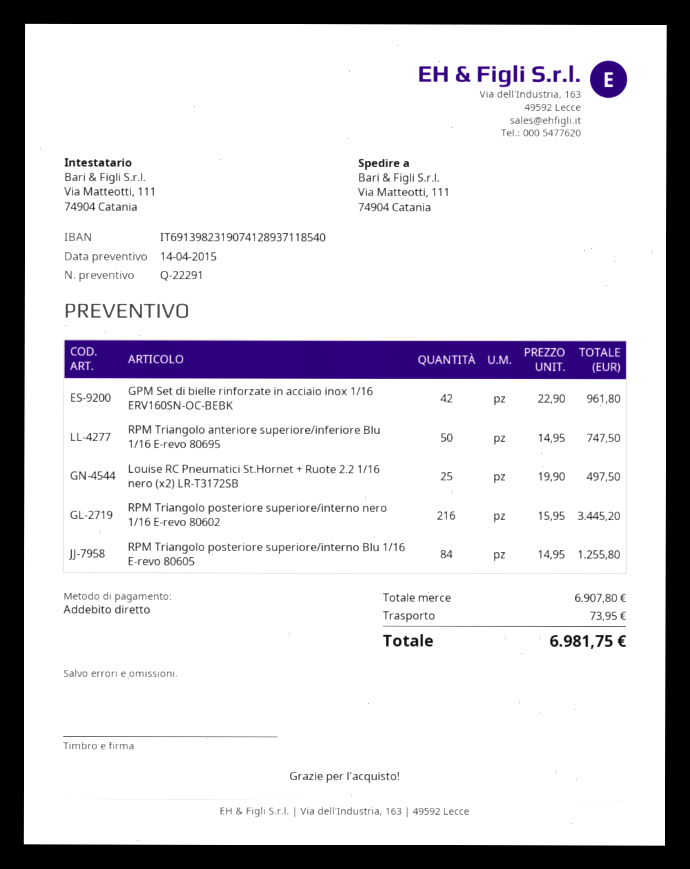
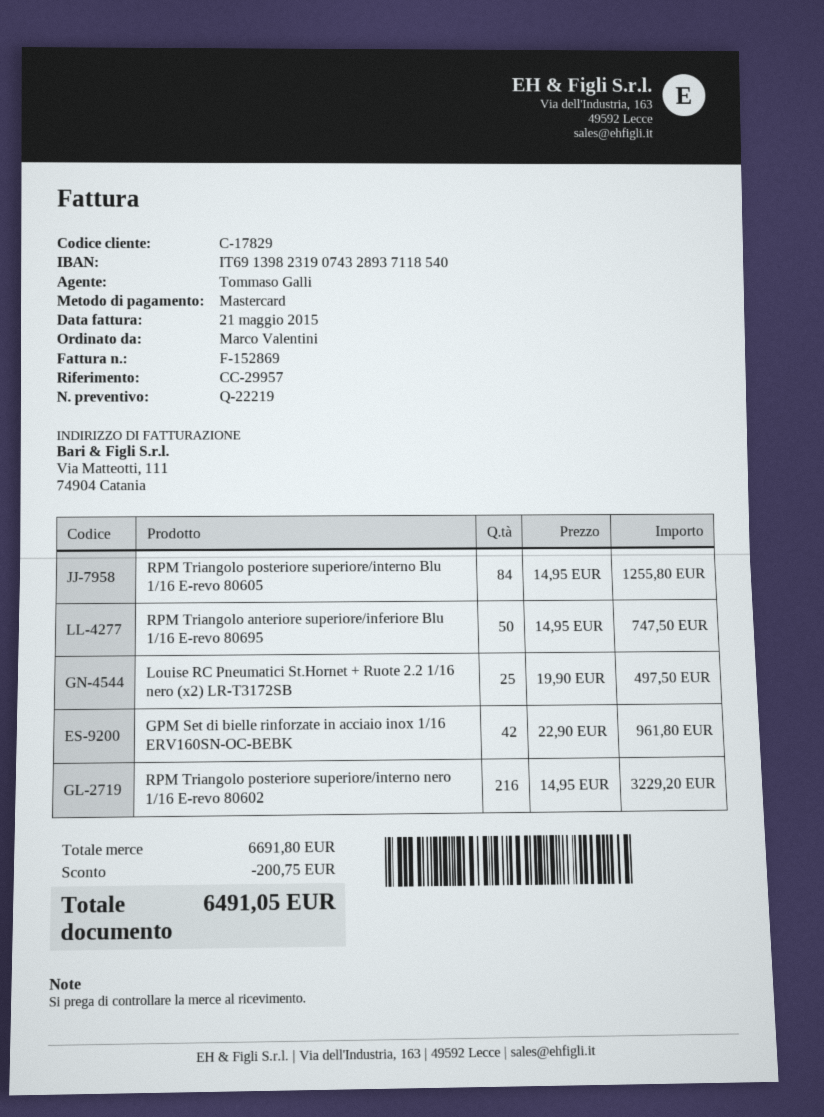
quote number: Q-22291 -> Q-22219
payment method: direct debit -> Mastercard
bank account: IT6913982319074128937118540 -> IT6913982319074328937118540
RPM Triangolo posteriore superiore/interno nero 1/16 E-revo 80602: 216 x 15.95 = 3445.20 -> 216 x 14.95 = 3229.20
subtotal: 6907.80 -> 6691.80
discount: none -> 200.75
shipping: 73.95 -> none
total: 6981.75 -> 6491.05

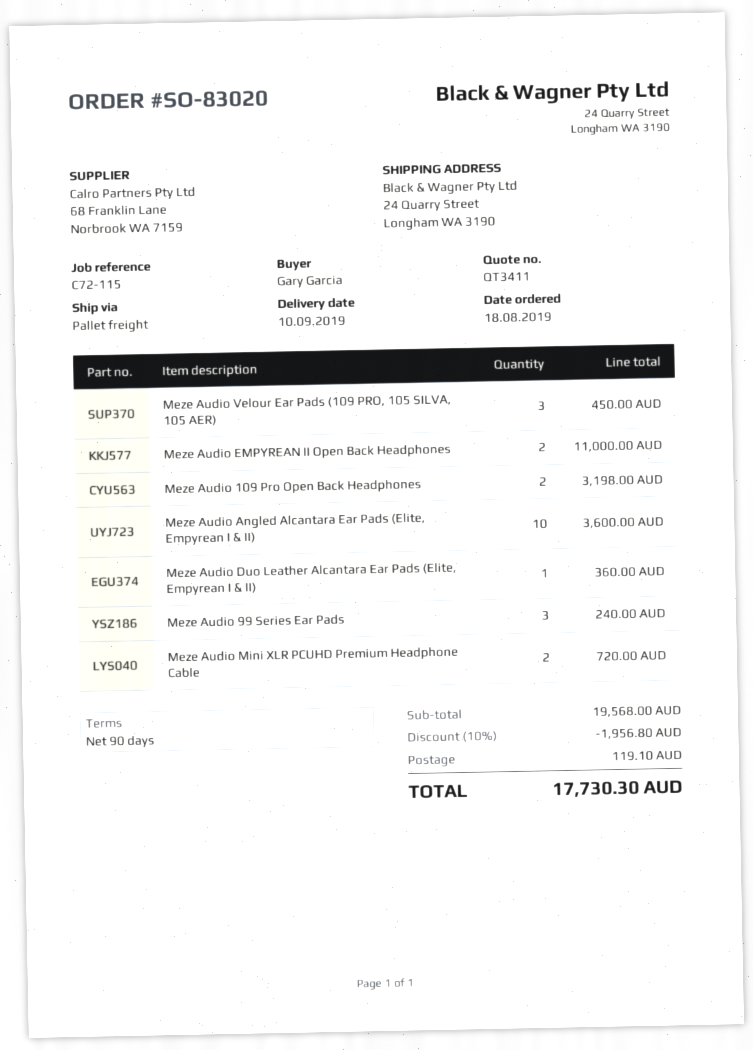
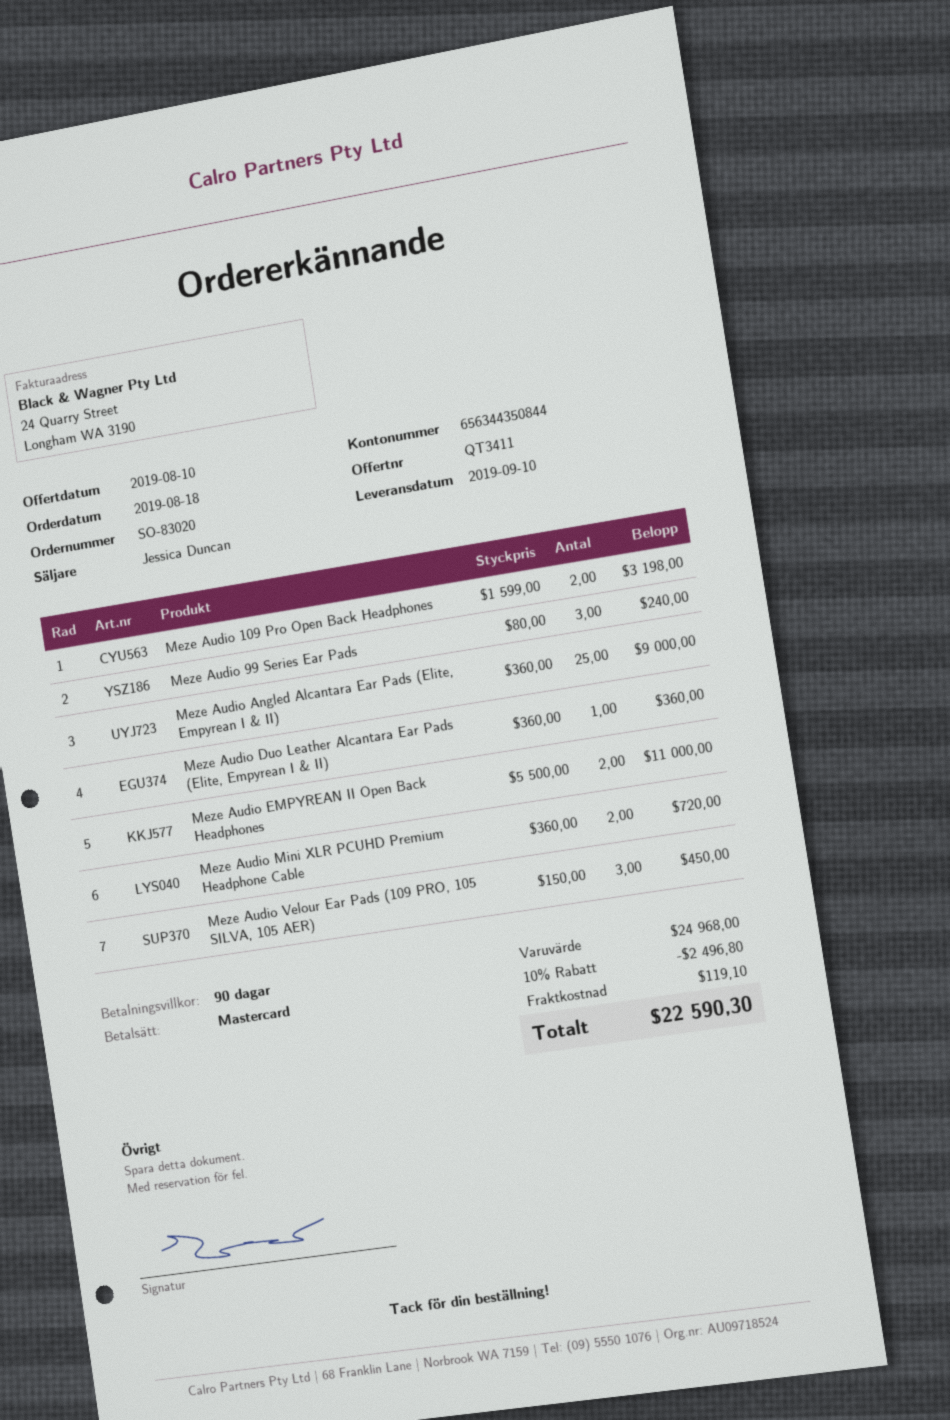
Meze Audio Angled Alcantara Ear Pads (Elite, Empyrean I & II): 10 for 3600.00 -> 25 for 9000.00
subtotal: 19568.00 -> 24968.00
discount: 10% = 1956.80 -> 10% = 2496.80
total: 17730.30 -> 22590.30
┄┄┄┄┄┄┄┄┄┄
Work order: Exactly the lines from the line with "bank account: IT6913982319074128937118540" through the end of the data are to be reproduced, and no picture is to be included.

The answer:
bank account: IT6913982319074128937118540 -> IT6913982319074328937118540
RPM Triangolo posteriore superiore/interno nero 1/16 E-revo 80602: 216 x 15.95 = 3445.20 -> 216 x 14.95 = 3229.20
subtotal: 6907.80 -> 6691.80
discount: none -> 200.75
shipping: 73.95 -> none
total: 6981.75 -> 6491.05

Meze Audio Angled Alcantara Ear Pads (Elite, Empyrean I & II): 10 for 3600.00 -> 25 for 9000.00
subtotal: 19568.00 -> 24968.00
discount: 10% = 1956.80 -> 10% = 2496.80
total: 17730.30 -> 22590.30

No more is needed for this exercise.